366 N.E.2d 190, 174 Ind. App. 51, 1977 Ind. App. LEXIS 924
CourtIndiana Court of Appeals
DecidedAugust 15, 1977
Docket2-676A236
StatusPublished
Cited by13 cases

This text of 366 N.E.2d 190 (Meridian Mutual Insurance v. Gulf Insurance) is published on Counsel Stack Legal Research, covering Indiana Court of Appeals primary law. Counsel Stack provides free access to over 12 million legal documents including statutes, case law, regulations, and constitutions.

Bluebook
Meridian Mutual Insurance v. Gulf Insurance, 366 N.E.2d 190, 174 Ind. App. 51, 1977 Ind. App. LEXIS 924 (Ind. Ct. App. 1977).

Opinion

CASE SUMMARY

Buchanan, J.

Plaintiff-Appellant Meridian Mutual Insurance Company (Meridian) appeals from an adverse judgment in a bench trial claiming the judge erred in finding an insurance policy issued by Defendant-Appellee Gulf Insurance Company (Gulf) did not extend coverage to lessees of vehicles from Gulf’s insured Cardinal Renting and Leasing, Inc. (Cardinal).

We affirm.

FACTS

The stipulated facts are:

On November 3,1973, Thomas W. Simpson (Simpson), who was driving a vehicle rented from Cardinal, struck another car causing damage to both cars and bodily injury to the driver of the other car, Donald W. Clayton (Clayton). No employee or agent of Cardinal was present in the vehicle with Simpson.
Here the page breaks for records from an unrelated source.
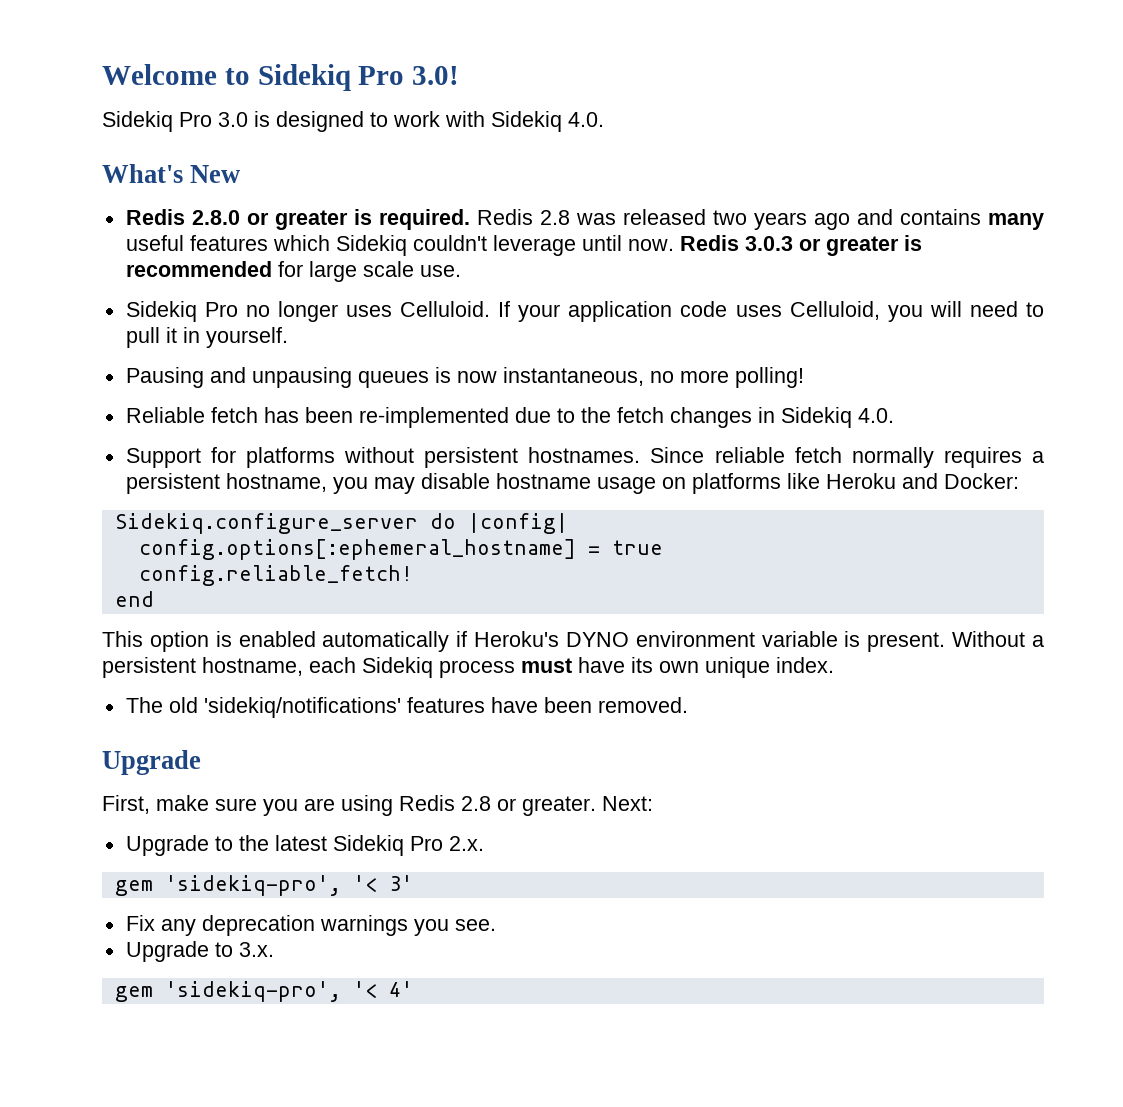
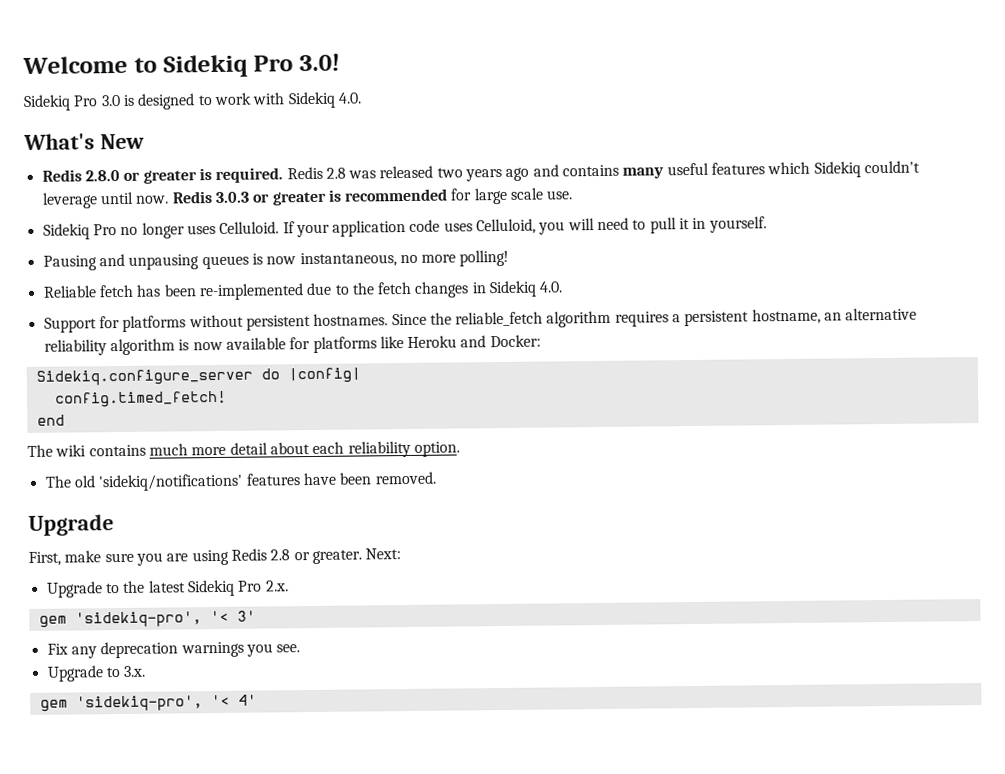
- Since reliable fetch normally requires a persistent hostname, you may disable hostname usage on platforms like Heroku and Docker:
+ Since the reliable_fetch algorithm requires a persistent hostname, an alternative reliability algorithm is now available for platforms like Heroku and Docker:
- config.options[:ephemeral_hostname] = true
- config.reliable_fetch!
+ config.timed_fetch!
  end
- This option is enabled automatically if Heroku's DYNO environment variable is present. Without a persistent hostname, each Sidekiq process must have its own unique index.
+ The wiki contains much more detail about each reliability option.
Clayton and Cardinal both made claims against Simpson. Meridian, liability insurance carrier for Simpson, settled both claims, paying Clayton Three Thousand ($3,000.00) Dollars for his personal injuries and property damage and Cardinal Six Hundred *53 Fifty-five and 43/100 ($655.43) Dollars for repairs to its vehicle.

Meridian then brought suit against Gulf claiming Gulf’s coverage extended not only to Cardinal but to Simpson and that Meridian therefore should not be responsible for the full amount.

The trial judge found Gulf’s coverage did not extend to Simpson.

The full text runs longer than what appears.